● Problem
Quote the whole listing word for word. Do not include the pictures.

● Recorded data

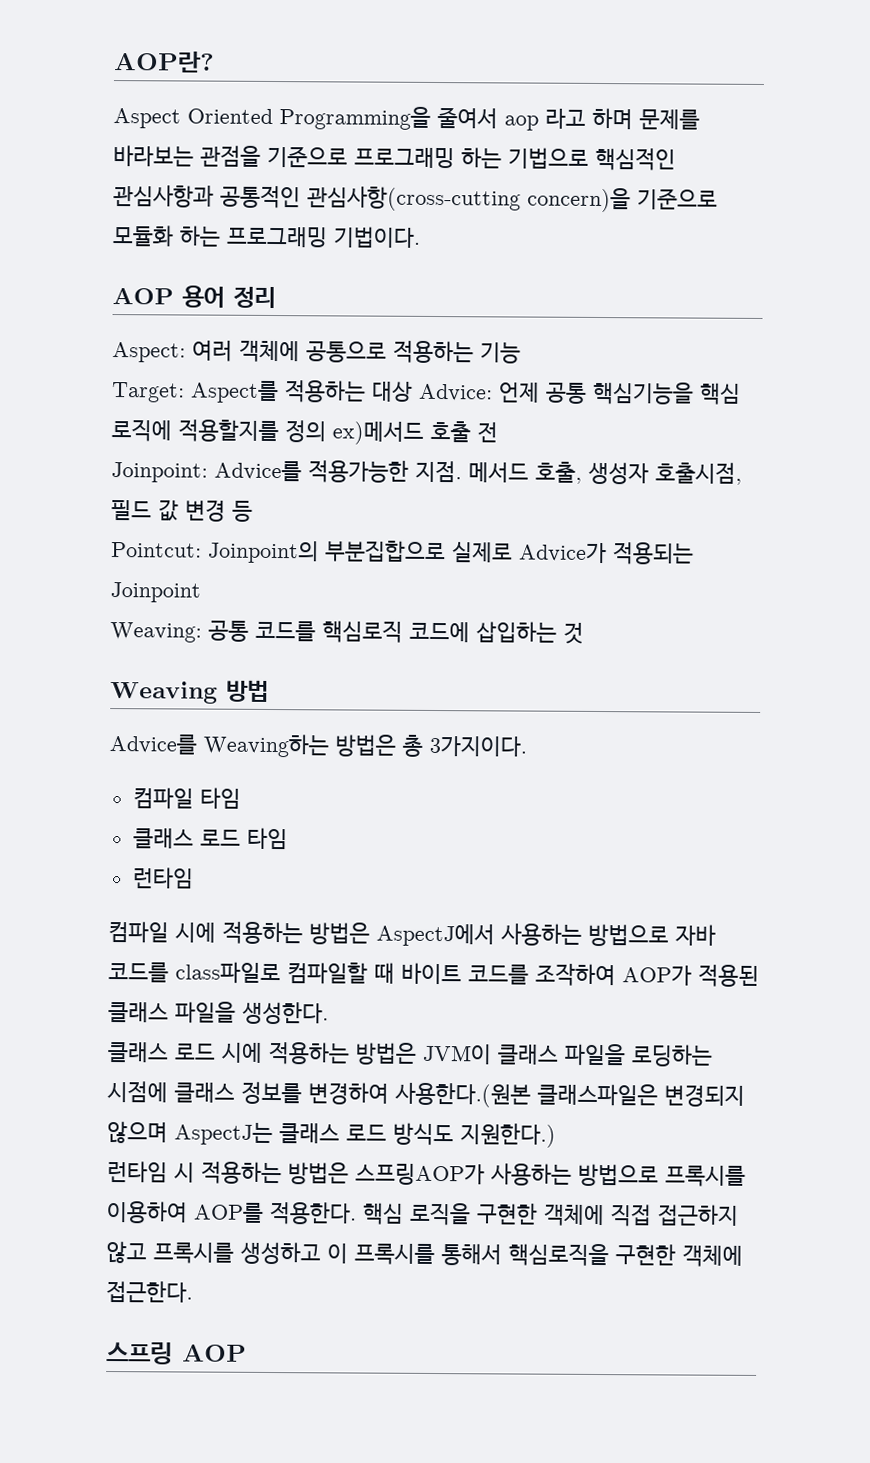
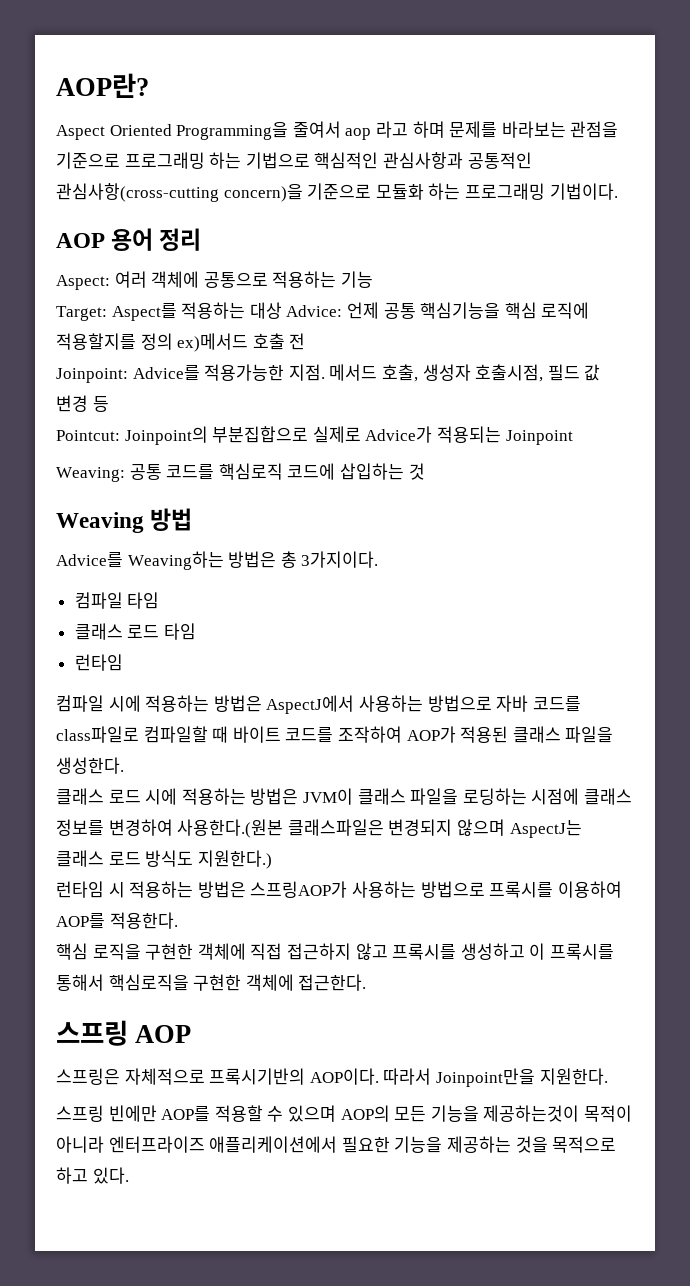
- 런타임 시 적용하는 방법은 스프링AOP가 사용하는 방법으로 프록시를 이용하여 AOP를 적용한다. 핵심 로직을 구현한 객체에 직접 접근하지 않고 프록시를 생성하고 이 프록시를 통해서 핵심로직을 구현한 객체에 접근한다.
+ 런타임 시 적용하는 방법은 스프링AOP가 사용하는 방법으로 프록시를 이용하여 AOP를 적용한다.
+ 핵심 로직을 구현한 객체에 직접 접근하지 않고 프록시를 생성하고 이 프록시를 통해서 핵심로직을 구현한 객체에 접근한다.
+ 스프링은 자체적으로 프록시기반의 AOP이다. 따라서 Joinpoint만을 지원한다.
+ 스프링 빈에만 AOP를 적용할 수 있으며 AOP의 모든 기능을 제공하는것이 목적이 아니라 엔터프라이즈 애플리케이션에서 필요한 기능을 제공하는 것을 목적으로 하고 있다.

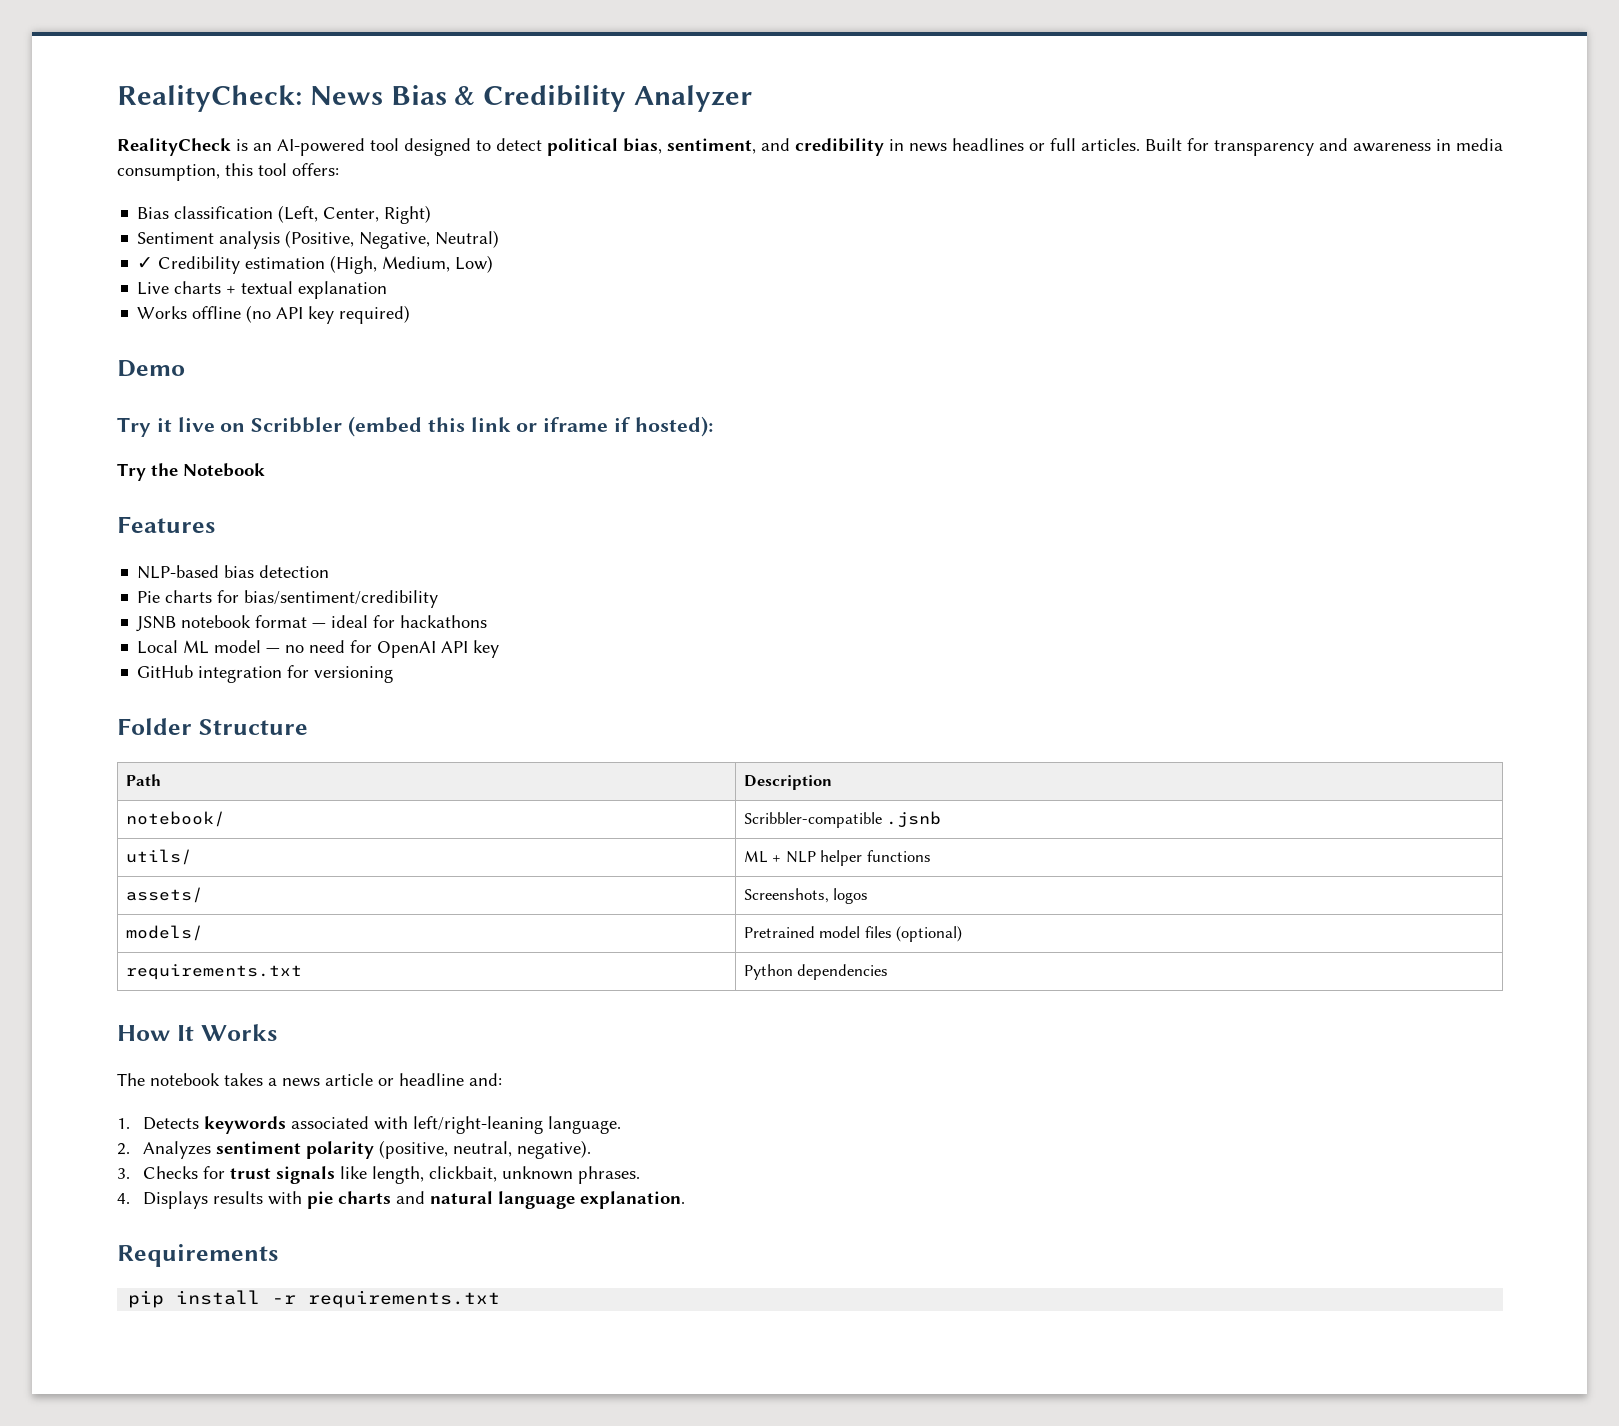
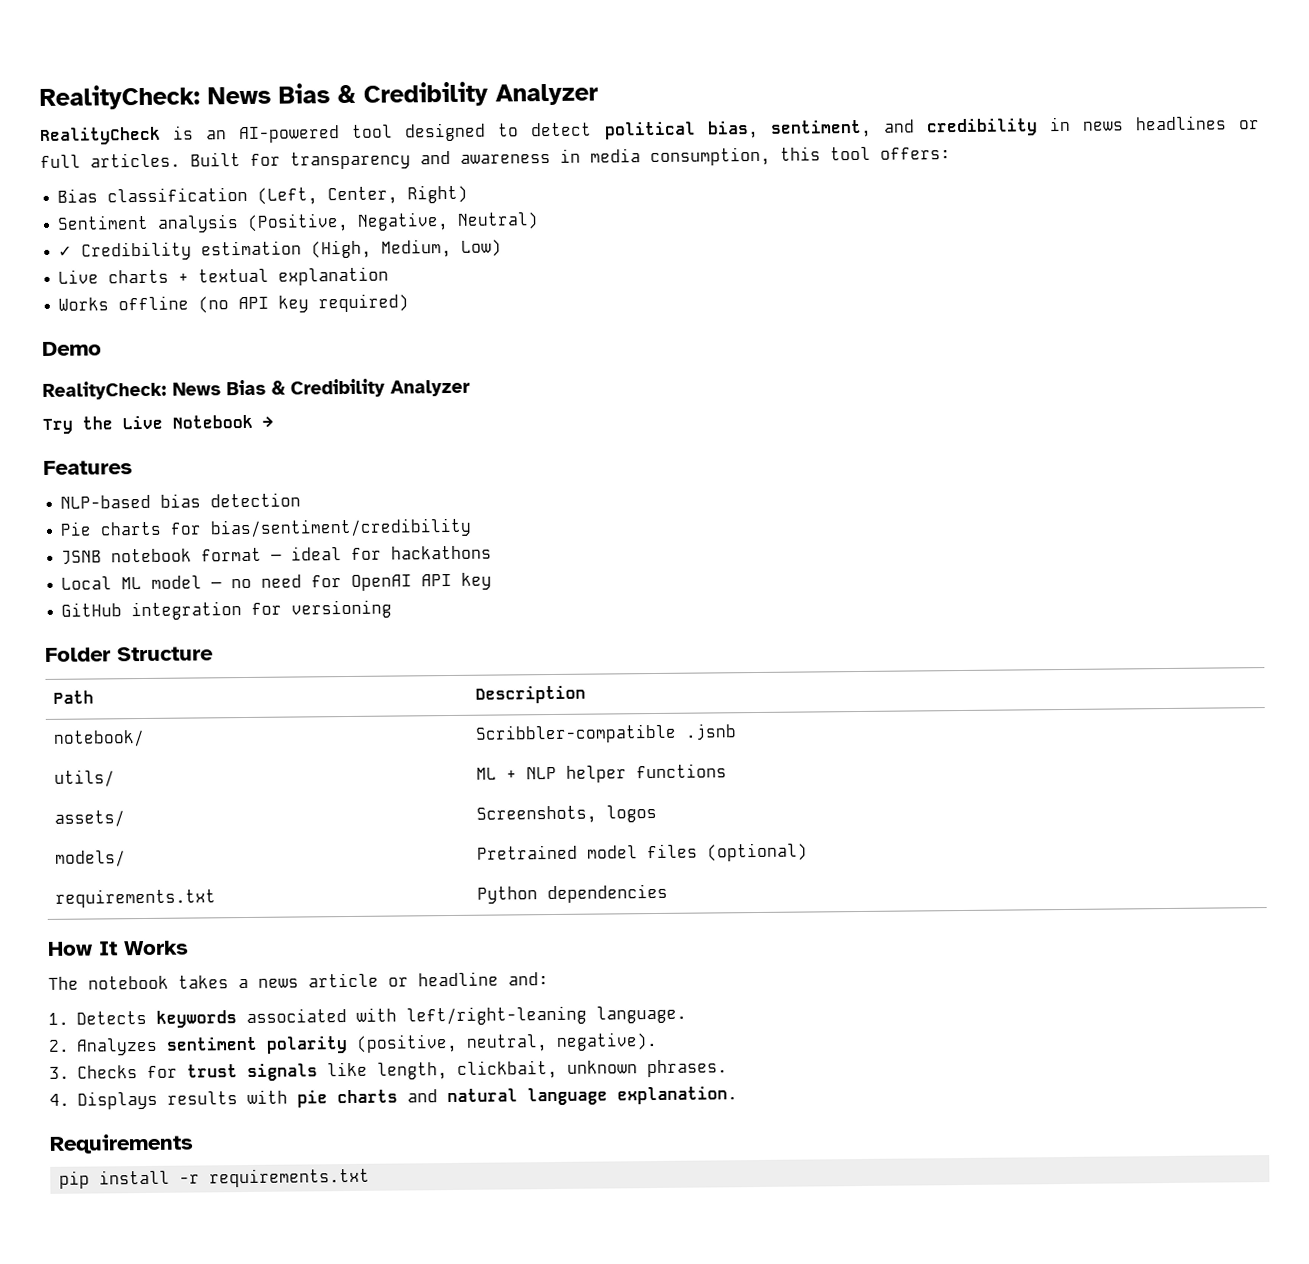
  Demo
- Try it live on Scribbler (embed this link or iframe if hosted):
+ RealityCheck: News Bias & Credibility Analyzer
- Try the Notebook
+ Try the Live Notebook →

● Task solution
- 런타임 시 적용하는 방법은 스프링AOP가 사용하는 방법으로 프록시를 이용하여 AOP를 적용한다. 핵심 로직을 구현한 객체에 직접 접근하지 않고 프록시를 생성하고 이 프록시를 통해서 핵심로직을 구현한 객체에 접근한다.
+ 런타임 시 적용하는 방법은 스프링AOP가 사용하는 방법으로 프록시를 이용하여 AOP를 적용한다.
+ 핵심 로직을 구현한 객체에 직접 접근하지 않고 프록시를 생성하고 이 프록시를 통해서 핵심로직을 구현한 객체에 접근한다.
+ 스프링은 자체적으로 프록시기반의 AOP이다. 따라서 Joinpoint만을 지원한다.
+ 스프링 빈에만 AOP를 적용할 수 있으며 AOP의 모든 기능을 제공하는것이 목적이 아니라 엔터프라이즈 애플리케이션에서 필요한 기능을 제공하는 것을 목적으로 하고 있다.

  Demo
- Try it live on Scribbler (embed this link or iframe if hosted):
+ RealityCheck: News Bias & Credibility Analyzer
- Try the Notebook
+ Try the Live Notebook →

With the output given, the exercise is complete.